A tool to summarize information? Yes please! A time saver that could write first drafts of copious emails, constituent updates, and speeches, or tighten up a human-written draft? Hallelujah.

However… When one's workday involves crafting the rules that all of society-theoretically-must live by, the embedded details matter. Precision matters. The difference between "may" vs "shall" buried in an amendment could change my vote. And a legislative update from me in my local paper that was smoothly written but void of the substance and details that impact people's lives might change the vote of a constituent in my politically divided, very "purple" district. While polished, AI is not consistently precise, which has concerning consequences for application in law-making, whether writing and understanding legislation, deciding how to vote, communicating with constituents, or forming opinions as a constituent to reflect back to one's Representative.

While fear tactics and misinformation have long been a part of politics, the ability to generate realistic fiction at such scale as to influence voters is terrifying, rendering AI more threat than tool in policy and political venues. There are so many vectors, foreign and domestic, eroding trust in government. The messy process of democracy needs to respond to people's actual experience rather than artificially imagined content.

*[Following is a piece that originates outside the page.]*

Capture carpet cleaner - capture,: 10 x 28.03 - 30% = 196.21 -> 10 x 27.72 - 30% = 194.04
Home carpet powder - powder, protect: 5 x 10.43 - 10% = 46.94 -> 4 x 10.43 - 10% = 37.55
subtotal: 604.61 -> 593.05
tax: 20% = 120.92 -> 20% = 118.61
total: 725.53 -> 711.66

The most useful and trustworthy application of AI in a legislative context is where staff in some states are experimenting with it as a drafting tool. Legal staff is often overwhelmed with time-dependent requests for multiple drafts of complex bills, amendments, side-by-side comparisons of different versions, and research from other states and decades, even centuries, of precedent. With carefully crafted instructions, and defined parameters on which material to search, AI could be beneficial for legal staff intentionally trained in how to use it with the utmost integrity and with the expertise to confirm accuracy.

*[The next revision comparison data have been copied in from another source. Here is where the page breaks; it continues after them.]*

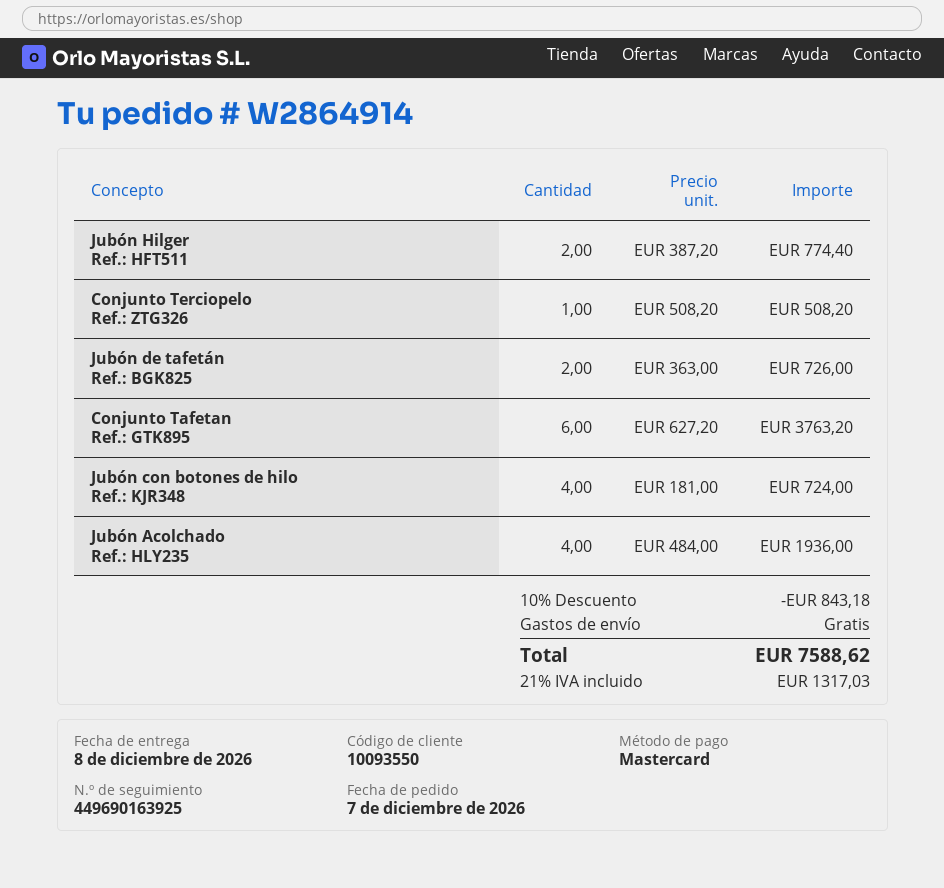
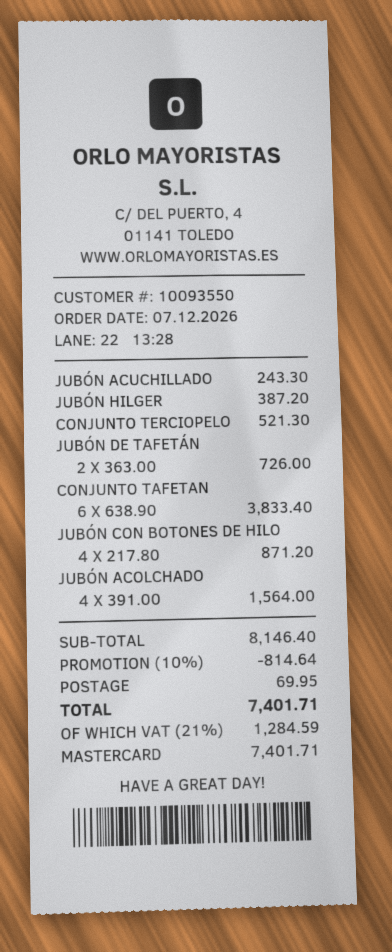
Jubón Hilger: 2 x 387.20 = 774.40 -> 1 x 387.20 = 387.20
Conjunto Terciopelo: 1 x 508.20 = 508.20 -> 1 x 521.30 = 521.30
Conjunto Tafetan: 6 x 627.20 = 3763.20 -> 6 x 638.90 = 3833.40
Jubón con botones de hilo: 4 x 181.00 = 724.00 -> 4 x 217.80 = 871.20
Jubón Acolchado: 4 x 484.00 = 1936.00 -> 4 x 391.00 = 1564.00
JUBÓN ACUCHILLADO: none -> 1 x 243.30 = 243.30
discount: 10% = 843.18 -> 10% = 814.64
shipping: 0.00 -> 69.95
tax: 21% = 1317.03 -> 21% = 1284.59
total: 7588.62 -> 7401.71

As with many powerful, potentially revolutionary tools, making AI so easily accessible, without guardrails around ethics, training, and application has concerning consequences.

What These Three Perspectives Reveal

Three different contexts, but the same underlying tension: AI excels at producing outputs that look like thinking. The question each of us faces is how to use it with intention-and develop the new diagnostic skills to engage with what it produces so that it is helpful-not undermining.